- _Task objective_
Only the text belongs in the answer: every line of the records below, transcribed exactly.

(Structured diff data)
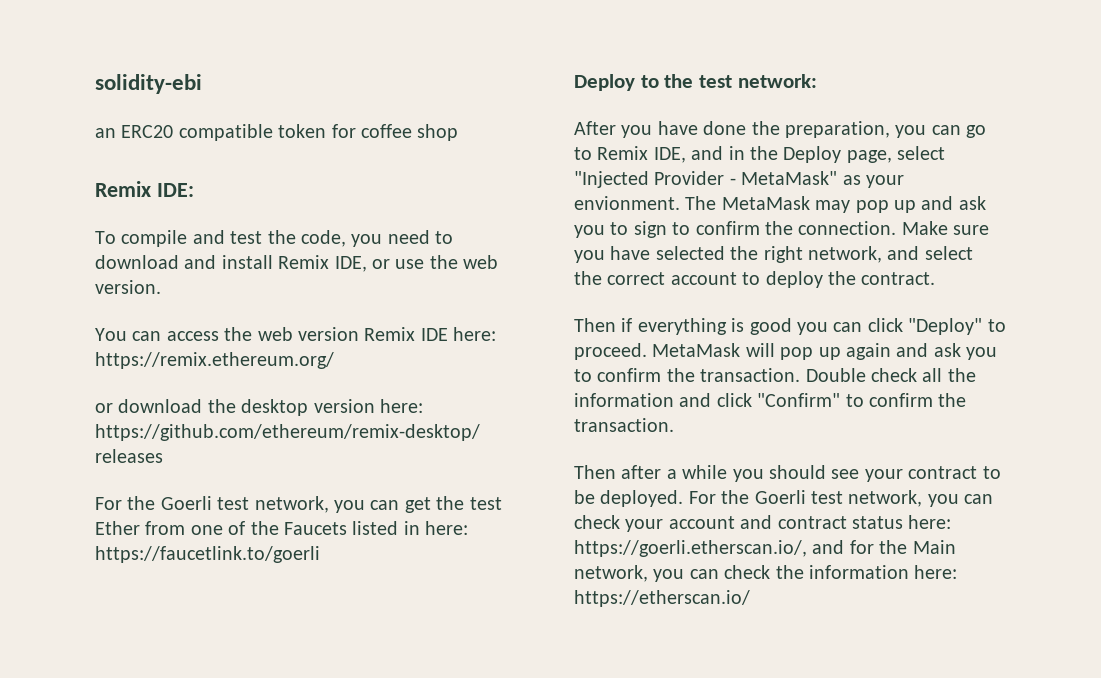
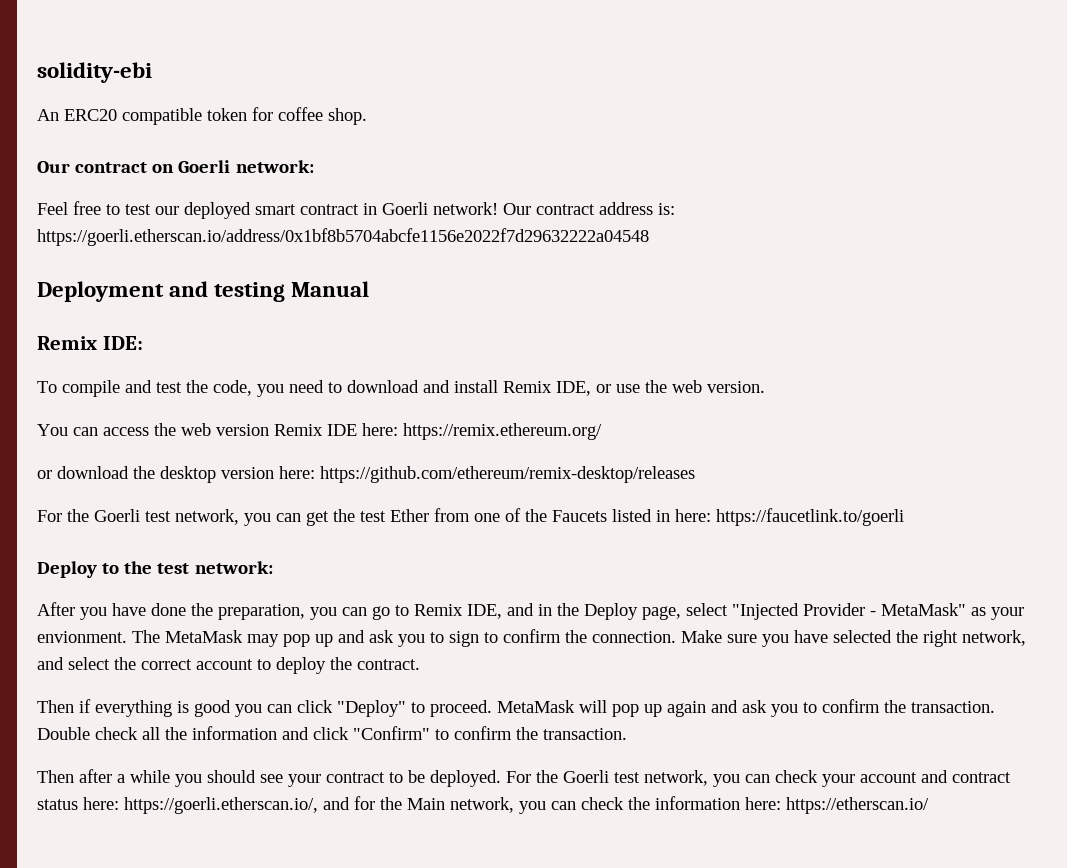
[95,128,116,138] an -> [37,109,59,121] An
[417,124,459,141] shop -> [328,108,367,125] [37,160,314,173] [37,201,675,219] [37,228,649,246] [37,281,370,302] shop. // Our contract on Goerli network: // Feel free to test our deployed smart contract in Goerli network! Our contract address is: https://goerli.etherscan.io/address/0x1bf8b5704abcfe1156e2022f7d29632222a04548 // Deployment and testing Manual

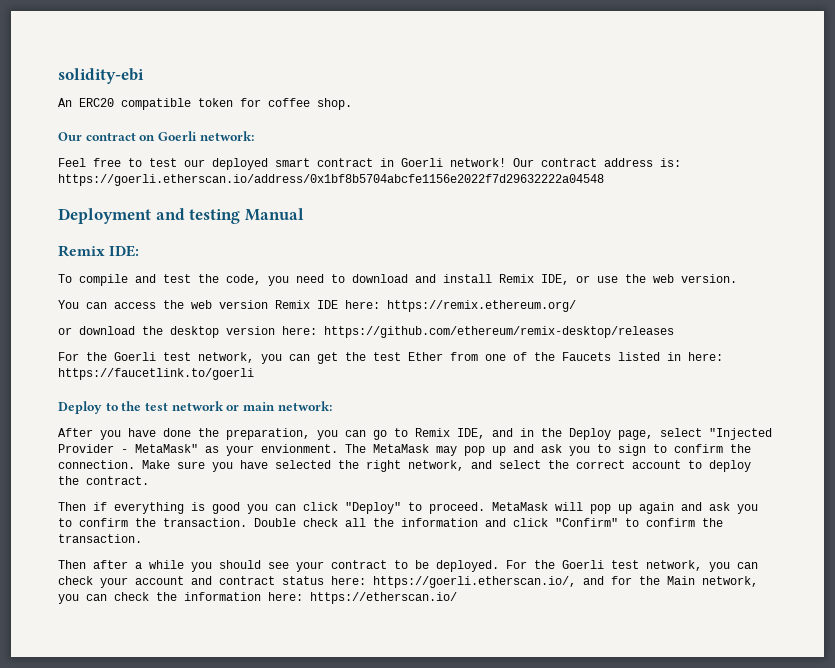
(190, 568) none -> [171,401,275,411] network or main

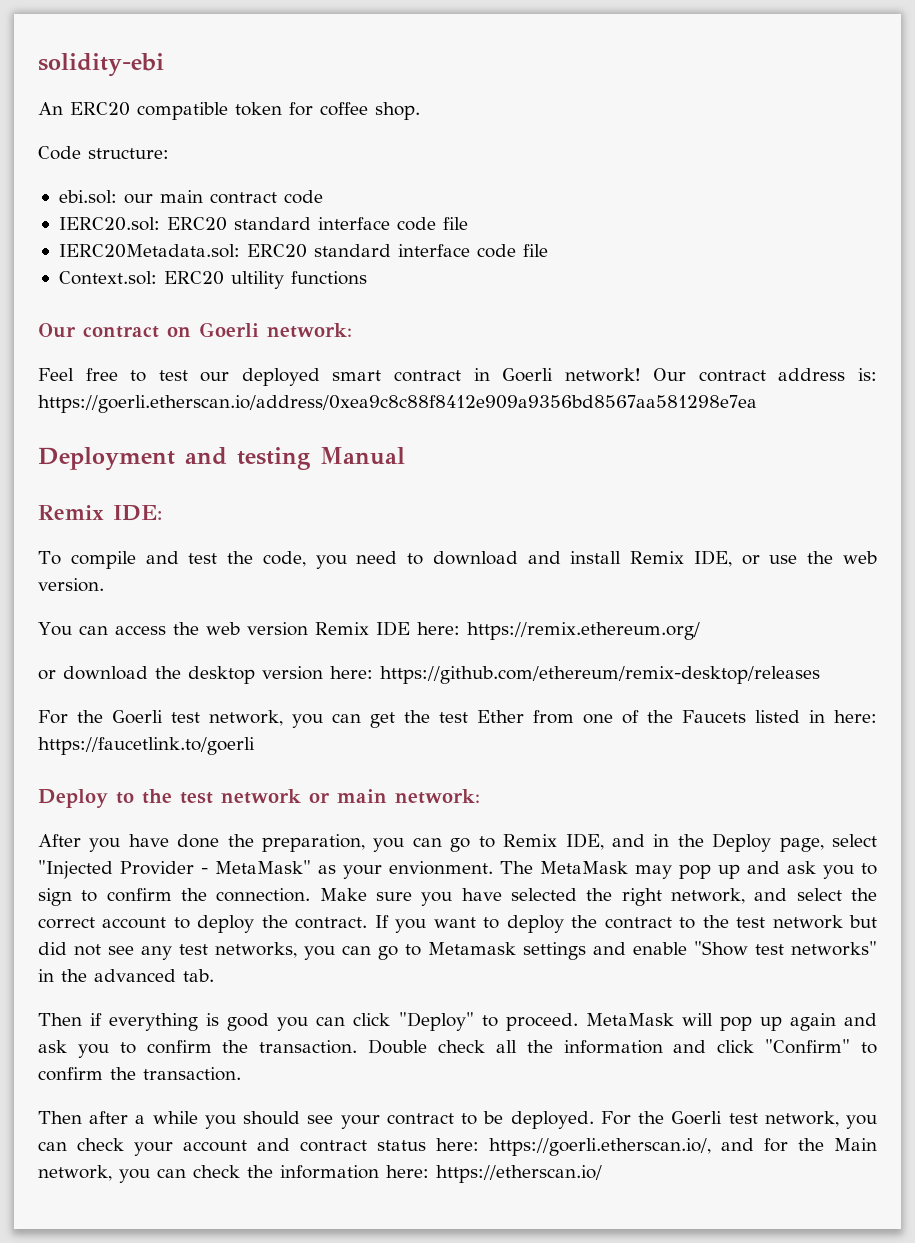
(352, 104) none -> [38,146,169,160] [58,190,323,204] [58,217,468,231] [58,244,548,258] [58,271,367,289] // Code structure: // ebi.sol: our main contract code // IERC20.sol: ERC20 standard interface code file // IERC20Metadata.sol: ERC20 standard interface code file // Context.sol: ERC20 ultility functions
[58,174,604,186] https://goerli.etherscan.io/address/0x1bf8b5704abcfe1156e2022f7d29632222a04548 -> [38,395,757,413] https://goerli.etherscan.io/address/0xea9c8c88f8412e909a9356bd8567aa581298e7ea
(149, 480) none -> [374,915,878,933] [38,941,877,960] [38,969,214,982] If you want to deploy the contract to the test network but did not see any test networks, you can go to Metamask settings and enable "Show test networks" in the advanced tab.

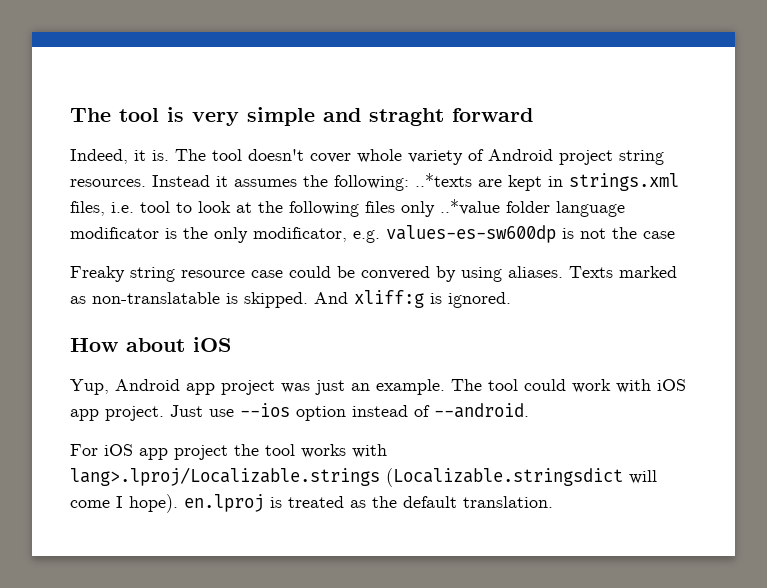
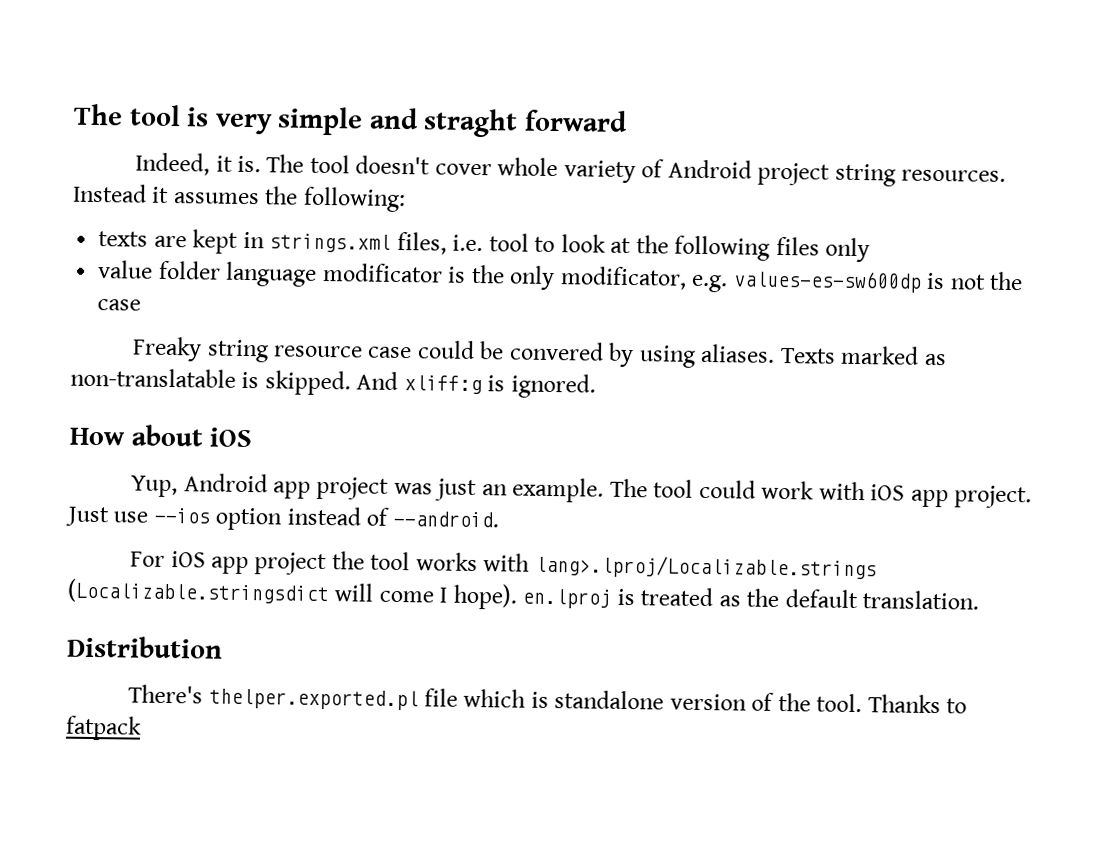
[415,173,472,187] ..*texts -> [98,231,149,247] // texts
[440,199,500,215] ..*value -> [97,260,154,279] // value
(553, 502) none -> [67,635,223,659] [128,684,968,714] [65,715,142,741] // Distribution // There's thelper.exported.pl file which is standalone version of the tool. Thanks to fatpack

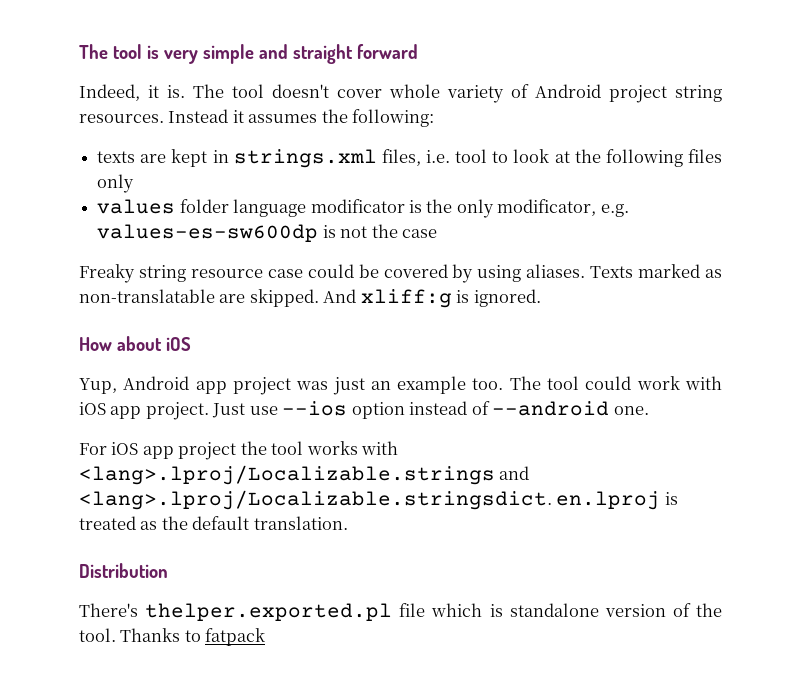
[423,108,519,138] straght -> [292,44,353,64] straight
[97,260,154,279] value -> [97,199,176,214] values
[508,341,604,361] convered -> [383,264,448,278] covered
[241,371,260,389] is -> [219,294,246,303] are
[512,477,605,503] example. -> [397,376,504,394] example too.
[392,510,499,528] --android. -> [492,401,649,416] --android one.
[534,554,877,581] [67,578,518,610] lang>.lproj/Localizable.strings (Localizable.stringsdict will come I hope). -> [79,465,530,485] [79,490,552,510] <lang>.lproj/Localizable.strings and <lang>.lproj/Localizable.stringsdict.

- _Response to this exercise_
[95,128,116,138] an -> [37,109,59,121] An
[417,124,459,141] shop -> [328,108,367,125] [37,160,314,173] [37,201,675,219] [37,228,649,246] [37,281,370,302] shop. // Our contract on Goerli network: // Feel free to test our deployed smart contract in Goerli network! Our contract address is: https://goerli.etherscan.io/address/0x1bf8b5704abcfe1156e2022f7d29632222a04548 // Deployment and testing Manual

(190, 568) none -> [171,401,275,411] network or main

(352, 104) none -> [38,146,169,160] [58,190,323,204] [58,217,468,231] [58,244,548,258] [58,271,367,289] // Code structure: // ebi.sol: our main contract code // IERC20.sol: ERC20 standard interface code file // IERC20Metadata.sol: ERC20 standard interface code file // Context.sol: ERC20 ultility functions
[58,174,604,186] https://goerli.etherscan.io/address/0x1bf8b5704abcfe1156e2022f7d29632222a04548 -> [38,395,757,413] https://goerli.etherscan.io/address/0xea9c8c88f8412e909a9356bd8567aa581298e7ea
(149, 480) none -> [374,915,878,933] [38,941,877,960] [38,969,214,982] If you want to deploy the contract to the test network but did not see any test networks, you can go to Metamask settings and enable "Show test networks" in the advanced tab.

[415,173,472,187] ..*texts -> [98,231,149,247] // texts
[440,199,500,215] ..*value -> [97,260,154,279] // value
(553, 502) none -> [67,635,223,659] [128,684,968,714] [65,715,142,741] // Distribution // There's thelper.exported.pl file which is standalone version of the tool. Thanks to fatpack

[423,108,519,138] straght -> [292,44,353,64] straight
[97,260,154,279] value -> [97,199,176,214] values
[508,341,604,361] convered -> [383,264,448,278] covered
[241,371,260,389] is -> [219,294,246,303] are
[512,477,605,503] example. -> [397,376,504,394] example too.
[392,510,499,528] --android. -> [492,401,649,416] --android one.
[534,554,877,581] [67,578,518,610] lang>.lproj/Localizable.strings (Localizable.stringsdict will come I hope). -> [79,465,530,485] [79,490,552,510] <lang>.lproj/Localizable.strings and <lang>.lproj/Localizable.stringsdict.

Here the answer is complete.